Он не был силен в богословии и понятия не имел, Павлу ли принадлежит данная сентенция или кому другому, просто следовал давней привычке уверенно ссылаться на авторитеты и, в случае необходимости, самому придумывать цитаты из классиков.
— Не совсем так, но близко. Сначала меня все-таки убили, не до конца, но почти. И, «воскреснув», я вдруг осознал, что лучшего момента соскочить с тележки у меня не будет. Мне вдруг разонравилось то, чем я занимался так долго и успешно…
— Не так уж успешно, если допустил февральский переворот и прочее. Я бы на твоем месте еще в январе-феврале семнадцатого рванул бы в царскую Ставку, убедил бы Николая вручить диктаторские полномочия на фронте Брусилову или, может быть, Юденичу, в тылу — Корнилову. И порядок. Тоже в обоих смыслах «порядок». Полгодика всего нужно было продержаться, и вот тебе победа в Мировой войне, успокоение народных масс, кое-какие реформы с дальнейшим процветанием…
— Много ты, Александр, по сравнению со мной тогдашним знаешь. Я ведь, не забывай, внутри единственной реальности живу, и год для меня сейчас только тридцать восьмой, будущего я тогда не знал и сейчас не знаю. Вот и выбрал путь, представившийся единственно верным. Будда не дурак был, теорию недеяния придумавший. Ни в каких жестокостях и зверствах я не замешан, жил спокойно и по меркам времени честно. Чувства добрые лирой пробуждал, тоже в рамках возможного, благо талант литературный в себе обнаружил…
— Тоже странно, — меланхолически заметил Шульгин. — Твои братья и сестры, как мне известно, многими способностями наделены, за исключением вот именно способностей к самостоятельному творчеству.
— Любые обобщения страдают ограниченностью. Талант, а вернее, способности открылись у меня, понятно, не лермонтовские и не пушкинские, скромненькие, прямо скажем, но совершенно отвечающие духу времени и запросам публики.

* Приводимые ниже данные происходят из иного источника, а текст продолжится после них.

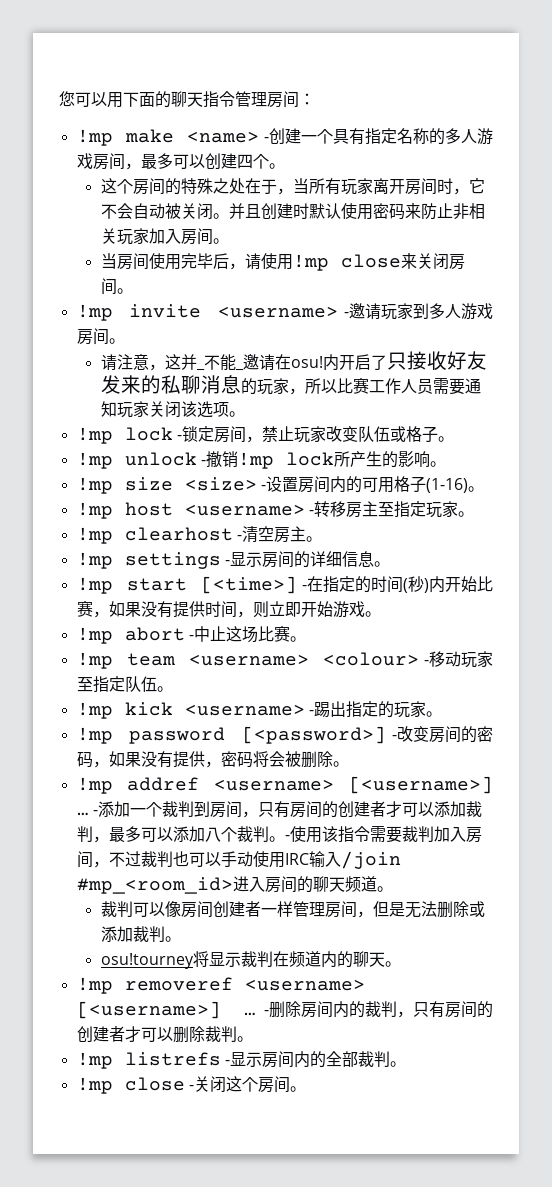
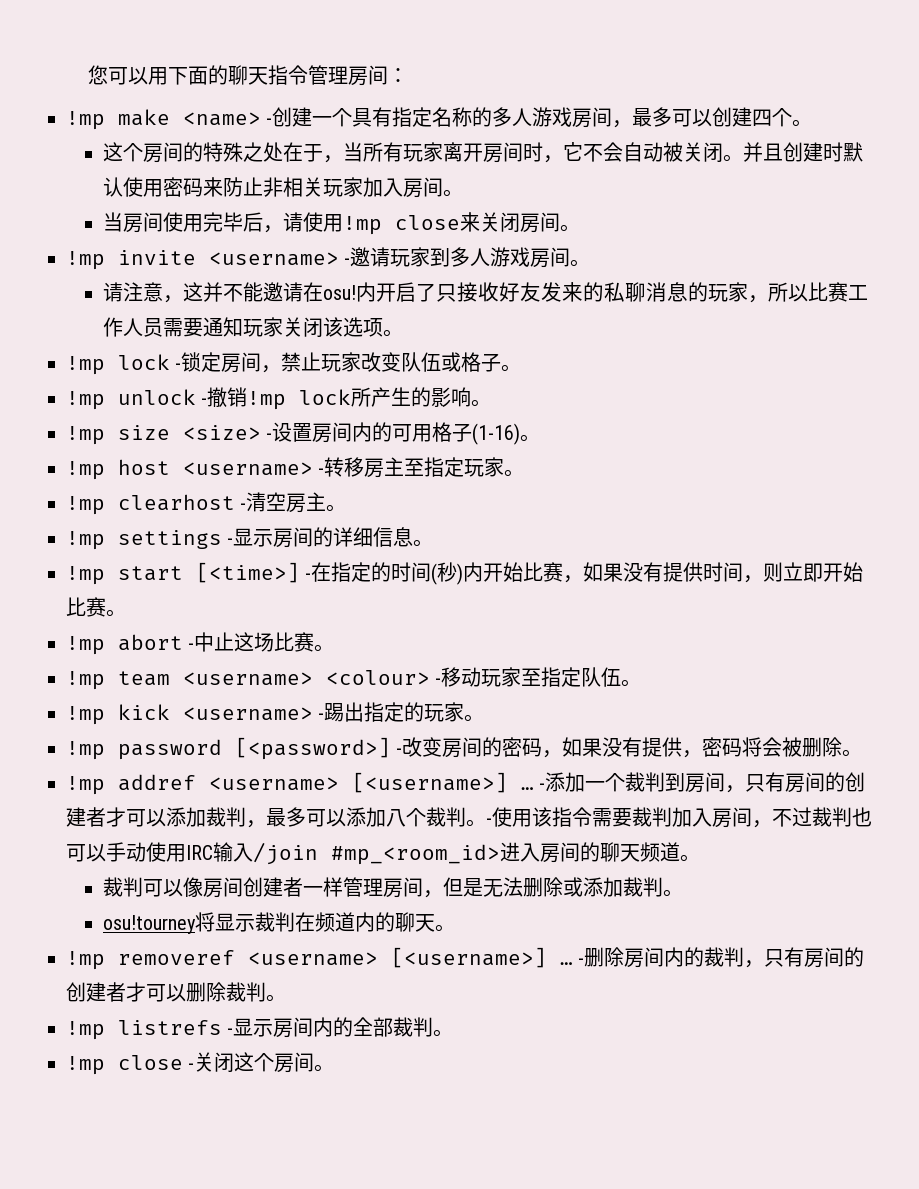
[195,354,244,371] _不能_ -> [222,282,263,302] 不能
[332,601,365,618] 游戏 -> [66,597,106,617] 比赛

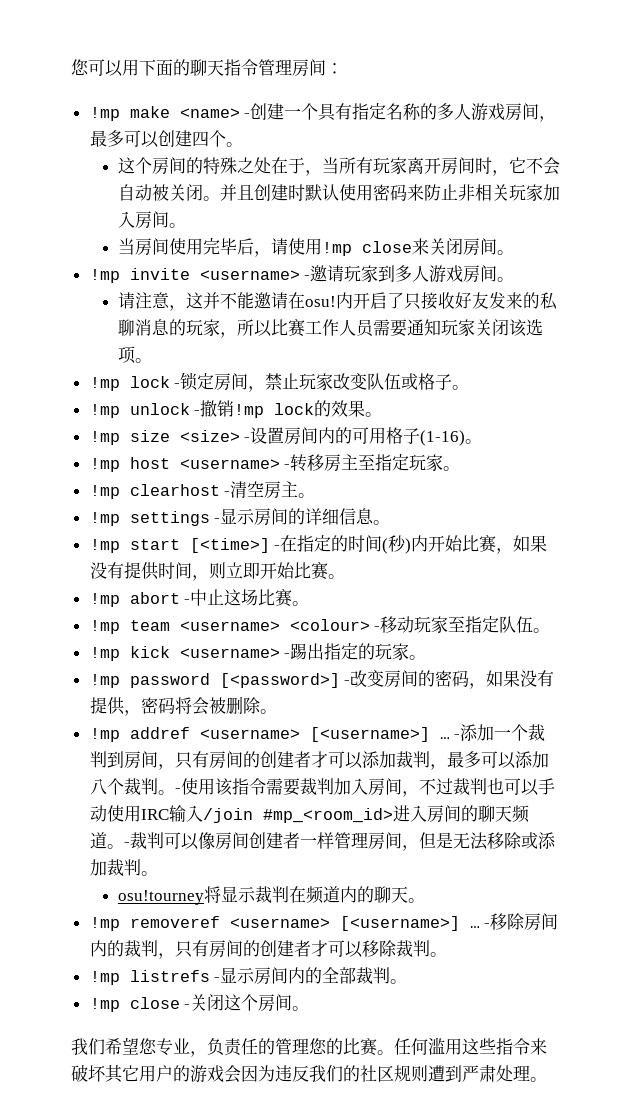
[351,387,472,407] 所产生的影响 -> [314,400,366,417] 的效果
(700, 858) // -> [123,842,130,847] -
[522,877,543,897] 删 -> [486,832,504,849] 移
[584,947,605,967] 删 -> [490,913,508,930] 移
[186,982,206,1002] 删 -> [361,940,379,957] 移
(335, 1068) none -> [71,1037,547,1057] [71,1064,547,1083] // 我们希望您专业，负责任的管理您的比赛。任何滥用这些指令来破坏其它用户的游戏会因为违反我们的社区规则遭到严肃处理。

Возможно, как раз в виде компенсации за отказ от всего остального прожил я последние двадцать лет в полном согласии с собственной душой. Приходилось, конечно, дурака валять, с властью и с остатками порядочной интеллигенции заигрывать, попеременно «верность платформе» и кукиш в кармане показывать, но в целом — нормально…

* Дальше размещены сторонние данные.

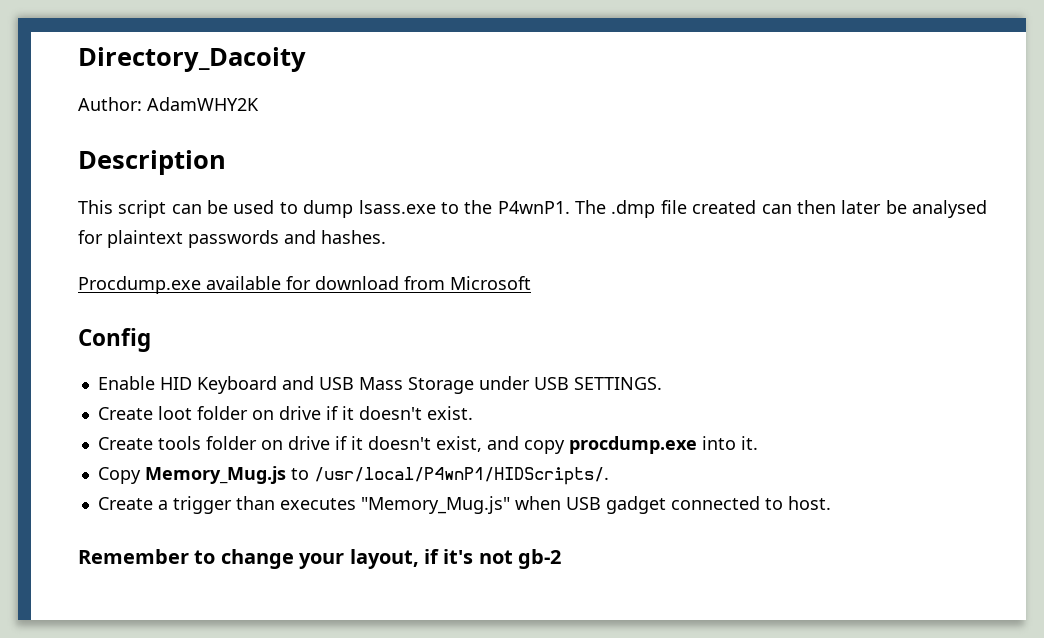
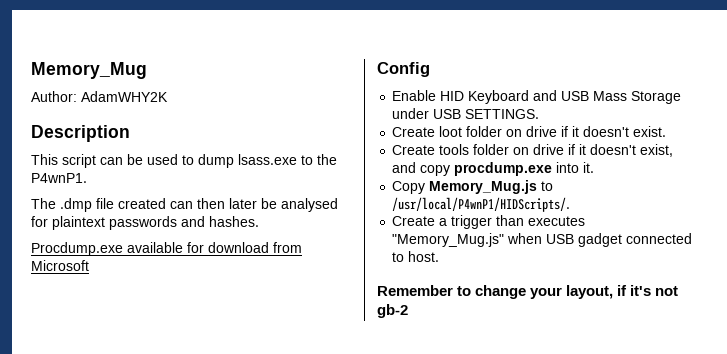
[78,47,306,72] Directory_Dacoity -> [31,62,147,79] Memory_Mug
(570, 207) none -> (87, 178) //

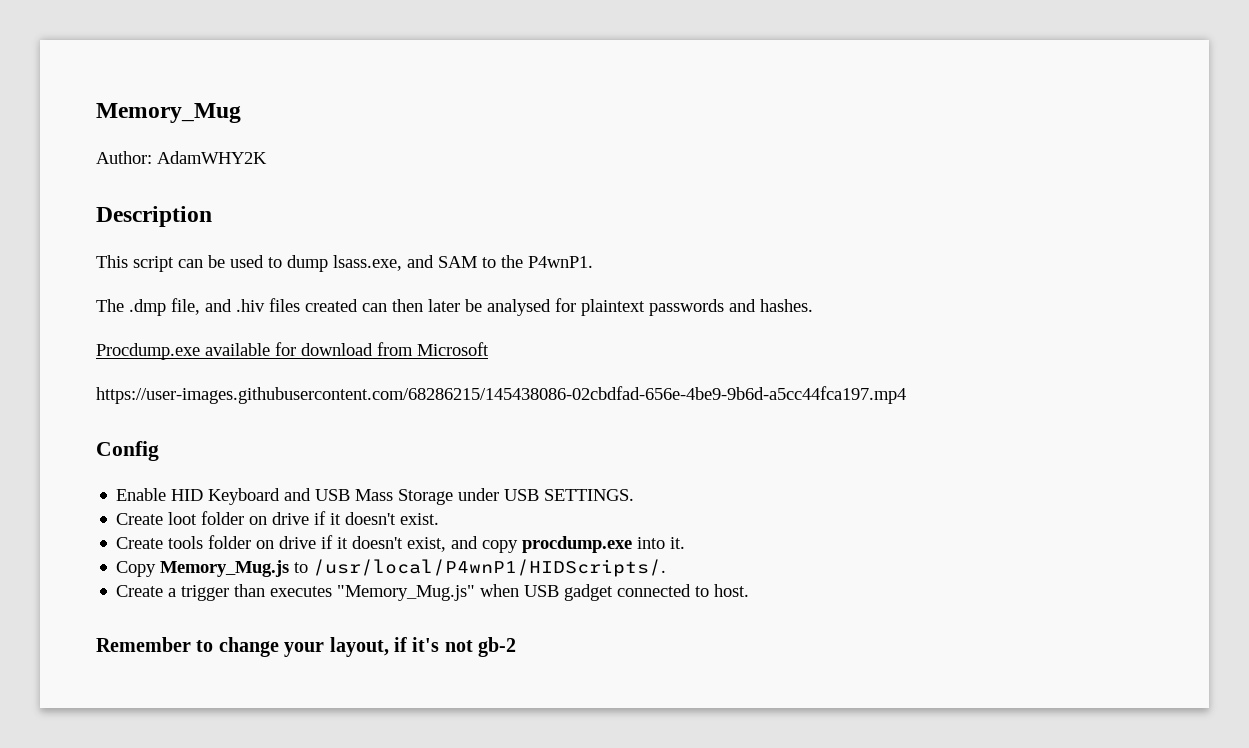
[238,154,297,165] lsass.exe -> [333,255,477,271] lsass.exe, and SAM
[96,198,114,209] file -> [171,298,300,315] file, and .hiv files
(89, 265) none -> [96,386,906,404] // https://user-images.githubusercontent.com/68286215/145438086-02cbdfad-656e-4be9-9b6d-a5cc44fca197.mp4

— Вот и заигрался. Разве нет? Ко мне-то зачем сейчас прибежал? Ехал бы в Аргентину, да и все.
— Почему именно в Аргентину? — неожиданно заинтересовался глубоко непринципиальным в свете общего направления беседы вопросом Юрий.
— А потому, почему и Троцкий с Бухариным туда же бежать собирались, если бы ты свое дело правильно исполнил. Далеко от всех центров мировой революции, никакая Великая война туда не дотянется, климат хороший, и, по крайней мере, в Буэнос-Айресе совершенно европейский антураж. К слову, сейчас там уровень жизни и ВНП повыше, чем в Германии. Сложности начнутся после Перона… В пятьдесят четвертом году и позже.

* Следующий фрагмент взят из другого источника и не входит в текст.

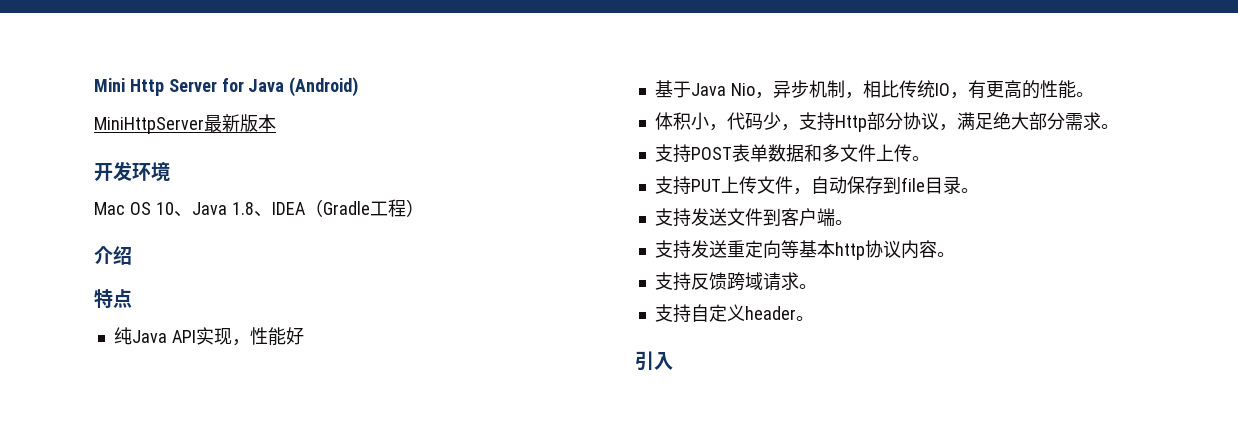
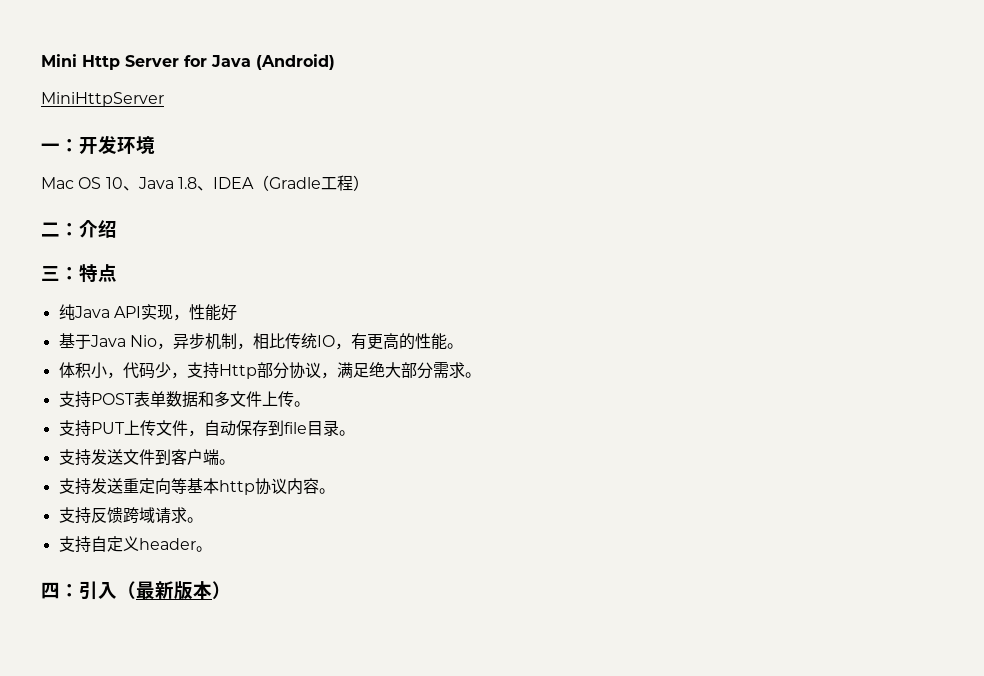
[204,114,276,132] 最新版本 // -> [41,139,79,152] // 一：
(424, 208) none -> [41,222,79,237] 二：
(132, 255) none -> [41,266,79,281] 三：
[635,351,673,371] 引入 -> [41,581,231,600] 四：引入（最新版本）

— Да… Может быть, ты и прав. Только я просчитал, что, раз ты здесь появился, побег в Аргентину можно отложить. Последние три года стало мне как-то нудно. Снова на приключения потянуло. И вдруг — ты. Подарок судьбы, нет?
— Или — знак, причем даже и мне неясно, с плюсом или минусом.
Шульгин не стал спрашивать нового приятеля, каким же образом коррелируется его якобы полная отстраненность от Игры со знаниями, то и дело демонстрируемыми. Соврет наверняка или даст объяснение, столь же достоверное и ложное одновременно, что заморишься разбираться. Само собой все прояснится, если и дальше предстоит общаться.
Он тут же и ответил, не дожидаясь вопроса:
— Наверное, время передышки закончилось. Я думал, что освободился с концами, а мне просто поводок отпустили на предельную длину. А сейчас подергали, указав, что почем на самом деле. Я так понял — твое поведение кого-то заинтересовало или раздражило. Понравилось или наоборот. Здешние резидентуры выведены за скобки или просто не могут с тобой справиться…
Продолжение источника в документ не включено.